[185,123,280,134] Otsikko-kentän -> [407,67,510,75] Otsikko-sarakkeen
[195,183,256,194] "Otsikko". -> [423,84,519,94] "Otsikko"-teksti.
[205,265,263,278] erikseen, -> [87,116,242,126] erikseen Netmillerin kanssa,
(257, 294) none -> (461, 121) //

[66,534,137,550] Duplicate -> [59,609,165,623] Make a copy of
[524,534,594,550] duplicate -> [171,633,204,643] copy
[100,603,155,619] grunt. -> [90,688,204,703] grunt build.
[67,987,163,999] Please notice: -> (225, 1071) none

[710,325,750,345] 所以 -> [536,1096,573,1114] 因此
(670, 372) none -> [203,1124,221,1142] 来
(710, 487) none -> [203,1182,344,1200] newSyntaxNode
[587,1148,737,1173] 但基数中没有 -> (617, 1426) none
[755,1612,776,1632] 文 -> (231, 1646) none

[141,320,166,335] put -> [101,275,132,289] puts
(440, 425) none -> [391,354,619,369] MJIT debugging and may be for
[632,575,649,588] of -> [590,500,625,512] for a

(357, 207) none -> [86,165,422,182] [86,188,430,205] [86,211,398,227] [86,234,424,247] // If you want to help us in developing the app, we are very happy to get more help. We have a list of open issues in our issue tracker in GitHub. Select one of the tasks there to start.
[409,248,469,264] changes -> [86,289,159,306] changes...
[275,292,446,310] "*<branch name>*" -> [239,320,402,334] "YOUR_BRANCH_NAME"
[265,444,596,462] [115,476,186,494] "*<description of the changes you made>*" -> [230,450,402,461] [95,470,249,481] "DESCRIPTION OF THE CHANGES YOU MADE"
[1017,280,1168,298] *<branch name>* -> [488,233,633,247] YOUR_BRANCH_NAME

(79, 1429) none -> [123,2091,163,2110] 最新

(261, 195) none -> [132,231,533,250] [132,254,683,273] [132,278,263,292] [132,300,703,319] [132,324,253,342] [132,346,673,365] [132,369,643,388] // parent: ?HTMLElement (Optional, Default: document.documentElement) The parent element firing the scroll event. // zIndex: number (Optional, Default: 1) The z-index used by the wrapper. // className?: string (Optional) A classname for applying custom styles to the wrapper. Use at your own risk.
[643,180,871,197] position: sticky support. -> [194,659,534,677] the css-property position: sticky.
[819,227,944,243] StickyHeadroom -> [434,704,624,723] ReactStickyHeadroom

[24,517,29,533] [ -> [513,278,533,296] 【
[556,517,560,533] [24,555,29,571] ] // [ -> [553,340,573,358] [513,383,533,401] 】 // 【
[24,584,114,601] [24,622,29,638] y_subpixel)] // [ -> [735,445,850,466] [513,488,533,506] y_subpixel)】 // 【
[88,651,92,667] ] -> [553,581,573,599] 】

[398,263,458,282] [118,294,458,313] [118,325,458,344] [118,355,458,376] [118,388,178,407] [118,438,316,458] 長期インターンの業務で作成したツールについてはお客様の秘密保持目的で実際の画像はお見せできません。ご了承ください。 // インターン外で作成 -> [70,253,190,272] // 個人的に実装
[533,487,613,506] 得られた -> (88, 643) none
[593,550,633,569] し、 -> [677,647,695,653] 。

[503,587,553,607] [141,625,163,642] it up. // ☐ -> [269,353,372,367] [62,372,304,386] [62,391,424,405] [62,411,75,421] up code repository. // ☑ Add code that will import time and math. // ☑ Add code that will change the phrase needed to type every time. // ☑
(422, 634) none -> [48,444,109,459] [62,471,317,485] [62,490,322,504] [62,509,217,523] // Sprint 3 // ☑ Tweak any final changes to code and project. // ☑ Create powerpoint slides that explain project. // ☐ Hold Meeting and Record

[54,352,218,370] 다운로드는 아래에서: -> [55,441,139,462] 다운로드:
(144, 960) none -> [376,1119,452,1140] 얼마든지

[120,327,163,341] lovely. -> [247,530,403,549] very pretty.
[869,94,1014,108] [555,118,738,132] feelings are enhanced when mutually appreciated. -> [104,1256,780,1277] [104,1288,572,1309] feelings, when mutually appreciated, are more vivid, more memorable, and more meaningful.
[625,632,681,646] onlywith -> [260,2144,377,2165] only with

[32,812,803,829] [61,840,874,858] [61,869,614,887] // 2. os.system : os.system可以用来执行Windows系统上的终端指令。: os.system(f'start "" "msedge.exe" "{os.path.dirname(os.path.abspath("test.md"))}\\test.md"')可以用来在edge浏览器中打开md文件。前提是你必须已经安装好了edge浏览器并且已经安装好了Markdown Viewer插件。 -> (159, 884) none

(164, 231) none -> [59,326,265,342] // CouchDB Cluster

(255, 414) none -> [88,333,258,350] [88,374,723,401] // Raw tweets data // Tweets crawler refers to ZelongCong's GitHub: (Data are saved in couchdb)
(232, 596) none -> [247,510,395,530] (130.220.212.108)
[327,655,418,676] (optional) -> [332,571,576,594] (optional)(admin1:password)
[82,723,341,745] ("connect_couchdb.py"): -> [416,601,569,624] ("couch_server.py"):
- - - -
__How to complete this task__. Set down the records again without altering a word.

__Exercise answer__.
[185,123,280,134] Otsikko-kentän -> [407,67,510,75] Otsikko-sarakkeen
[195,183,256,194] "Otsikko". -> [423,84,519,94] "Otsikko"-teksti.
[205,265,263,278] erikseen, -> [87,116,242,126] erikseen Netmillerin kanssa,
(257, 294) none -> (461, 121) //

[66,534,137,550] Duplicate -> [59,609,165,623] Make a copy of
[524,534,594,550] duplicate -> [171,633,204,643] copy
[100,603,155,619] grunt. -> [90,688,204,703] grunt build.
[67,987,163,999] Please notice: -> (225, 1071) none

[710,325,750,345] 所以 -> [536,1096,573,1114] 因此
(670, 372) none -> [203,1124,221,1142] 来
(710, 487) none -> [203,1182,344,1200] newSyntaxNode
[587,1148,737,1173] 但基数中没有 -> (617, 1426) none
[755,1612,776,1632] 文 -> (231, 1646) none

[141,320,166,335] put -> [101,275,132,289] puts
(440, 425) none -> [391,354,619,369] MJIT debugging and may be for
[632,575,649,588] of -> [590,500,625,512] for a

(357, 207) none -> [86,165,422,182] [86,188,430,205] [86,211,398,227] [86,234,424,247] // If you want to help us in developing the app, we are very happy to get more help. We have a list of open issues in our issue tracker in GitHub. Select one of the tasks there to start.
[409,248,469,264] changes -> [86,289,159,306] changes...
[275,292,446,310] "*<branch name>*" -> [239,320,402,334] "YOUR_BRANCH_NAME"
[265,444,596,462] [115,476,186,494] "*<description of the changes you made>*" -> [230,450,402,461] [95,470,249,481] "DESCRIPTION OF THE CHANGES YOU MADE"
[1017,280,1168,298] *<branch name>* -> [488,233,633,247] YOUR_BRANCH_NAME

(79, 1429) none -> [123,2091,163,2110] 最新

(261, 195) none -> [132,231,533,250] [132,254,683,273] [132,278,263,292] [132,300,703,319] [132,324,253,342] [132,346,673,365] [132,369,643,388] // parent: ?HTMLElement (Optional, Default: document.documentElement) The parent element firing the scroll event. // zIndex: number (Optional, Default: 1) The z-index used by the wrapper. // className?: string (Optional) A classname for applying custom styles to the wrapper. Use at your own risk.
[643,180,871,197] position: sticky support. -> [194,659,534,677] the css-property position: sticky.
[819,227,944,243] StickyHeadroom -> [434,704,624,723] ReactStickyHeadroom

[24,517,29,533] [ -> [513,278,533,296] 【
[556,517,560,533] [24,555,29,571] ] // [ -> [553,340,573,358] [513,383,533,401] 】 // 【
[24,584,114,601] [24,622,29,638] y_subpixel)] // [ -> [735,445,850,466] [513,488,533,506] y_subpixel)】 // 【
[88,651,92,667] ] -> [553,581,573,599] 】

[398,263,458,282] [118,294,458,313] [118,325,458,344] [118,355,458,376] [118,388,178,407] [118,438,316,458] 長期インターンの業務で作成したツールについてはお客様の秘密保持目的で実際の画像はお見せできません。ご了承ください。 // インターン外で作成 -> [70,253,190,272] // 個人的に実装
[533,487,613,506] 得られた -> (88, 643) none
[593,550,633,569] し、 -> [677,647,695,653] 。

[503,587,553,607] [141,625,163,642] it up. // ☐ -> [269,353,372,367] [62,372,304,386] [62,391,424,405] [62,411,75,421] up code repository. // ☑ Add code that will import time and math. // ☑ Add code that will change the phrase needed to type every time. // ☑
(422, 634) none -> [48,444,109,459] [62,471,317,485] [62,490,322,504] [62,509,217,523] // Sprint 3 // ☑ Tweak any final changes to code and project. // ☑ Create powerpoint slides that explain project. // ☐ Hold Meeting and Record

[54,352,218,370] 다운로드는 아래에서: -> [55,441,139,462] 다운로드:
(144, 960) none -> [376,1119,452,1140] 얼마든지

[120,327,163,341] lovely. -> [247,530,403,549] very pretty.
[869,94,1014,108] [555,118,738,132] feelings are enhanced when mutually appreciated. -> [104,1256,780,1277] [104,1288,572,1309] feelings, when mutually appreciated, are more vivid, more memorable, and more meaningful.
[625,632,681,646] onlywith -> [260,2144,377,2165] only with

[32,812,803,829] [61,840,874,858] [61,869,614,887] // 2. os.system : os.system可以用来执行Windows系统上的终端指令。: os.system(f'start "" "msedge.exe" "{os.path.dirname(os.path.abspath("test.md"))}\\test.md"')可以用来在edge浏览器中打开md文件。前提是你必须已经安装好了edge浏览器并且已经安装好了Markdown Viewer插件。 -> (159, 884) none

(164, 231) none -> [59,326,265,342] // CouchDB Cluster

(255, 414) none -> [88,333,258,350] [88,374,723,401] // Raw tweets data // Tweets crawler refers to ZelongCong's GitHub: (Data are saved in couchdb)
(232, 596) none -> [247,510,395,530] (130.220.212.108)
[327,655,418,676] (optional) -> [332,571,576,594] (optional)(admin1:password)
[82,723,341,745] ("connect_couchdb.py"): -> [416,601,569,624] ("couch_server.py"):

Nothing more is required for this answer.